The write-up goes on to note that there are no robust third-party tools to parse data found with Google Trends/ Explore, because the company has not made the API publicly available.
Unlike Google, we’re told, Twitter does not make it intuitive to find and analyze trending topics. However, its inclusion of location data can make Twitter a valuable source for this information, if you know how to find it. Dougherty suggests a work-around:
To ‘analyze’ current trends on the native Twitter app, you have to go to the ‘home’ page. In the lower left of the home page you’ll see ‘trending topics’ and immediately below that a ‘change’ button which allows you to modify the location of your search.
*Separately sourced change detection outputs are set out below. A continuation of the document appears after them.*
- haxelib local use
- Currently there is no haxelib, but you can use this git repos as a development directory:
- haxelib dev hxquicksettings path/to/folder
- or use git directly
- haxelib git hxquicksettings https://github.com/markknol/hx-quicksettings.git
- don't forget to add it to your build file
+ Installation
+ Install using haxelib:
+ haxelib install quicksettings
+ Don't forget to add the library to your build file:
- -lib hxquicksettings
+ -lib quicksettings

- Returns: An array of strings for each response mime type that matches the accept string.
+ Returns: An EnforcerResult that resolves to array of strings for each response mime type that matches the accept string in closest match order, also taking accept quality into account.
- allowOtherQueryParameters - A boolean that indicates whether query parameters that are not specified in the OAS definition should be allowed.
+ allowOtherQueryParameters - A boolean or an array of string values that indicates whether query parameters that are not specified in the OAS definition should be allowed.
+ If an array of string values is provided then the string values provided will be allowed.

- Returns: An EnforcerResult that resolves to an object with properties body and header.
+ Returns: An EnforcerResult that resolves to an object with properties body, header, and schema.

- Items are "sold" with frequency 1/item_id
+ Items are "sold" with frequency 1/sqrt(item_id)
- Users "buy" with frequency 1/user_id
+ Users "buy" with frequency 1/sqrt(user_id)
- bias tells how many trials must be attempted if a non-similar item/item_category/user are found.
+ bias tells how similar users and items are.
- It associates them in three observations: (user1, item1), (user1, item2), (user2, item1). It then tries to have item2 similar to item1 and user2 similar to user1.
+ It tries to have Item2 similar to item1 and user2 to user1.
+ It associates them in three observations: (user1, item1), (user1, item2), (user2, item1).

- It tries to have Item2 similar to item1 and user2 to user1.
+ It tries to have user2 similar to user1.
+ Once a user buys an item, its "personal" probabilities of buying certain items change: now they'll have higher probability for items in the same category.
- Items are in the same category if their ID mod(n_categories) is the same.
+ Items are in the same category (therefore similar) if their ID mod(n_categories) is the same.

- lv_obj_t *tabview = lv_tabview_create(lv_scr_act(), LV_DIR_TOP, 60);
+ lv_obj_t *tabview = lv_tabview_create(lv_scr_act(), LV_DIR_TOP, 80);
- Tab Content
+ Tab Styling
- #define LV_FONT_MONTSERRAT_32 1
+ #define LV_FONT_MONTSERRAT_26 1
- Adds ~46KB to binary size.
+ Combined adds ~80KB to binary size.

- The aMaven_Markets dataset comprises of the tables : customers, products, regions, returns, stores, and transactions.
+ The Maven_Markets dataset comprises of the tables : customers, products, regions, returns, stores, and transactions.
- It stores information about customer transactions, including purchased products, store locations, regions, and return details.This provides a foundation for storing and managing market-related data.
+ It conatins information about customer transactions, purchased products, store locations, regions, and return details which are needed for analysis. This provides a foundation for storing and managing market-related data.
Location is a huge advantage of Twitter trends compared to Google: Although Google’s data is more robust and accessible in general, it can only be parsed by country. Twitter uses Yahoo’s GeoPlanet infrastructure for its location data so that it can be exercised at a much more granular level than Google Trends.
Since Twitter does publicly share its trending-topics API, there are third-party tools one can use with Twitter Trends, like TrendoGate, TrendsMap, and ttHistory. The post concludes with a reminder to maximize the usefulness of data with tools that “go beyond trends,” like (unsurprisingly) the monitoring software offered by Daugherty’s company. Paid add-ons may be worth it for some enterprises, but we recommend you check out what is freely available first.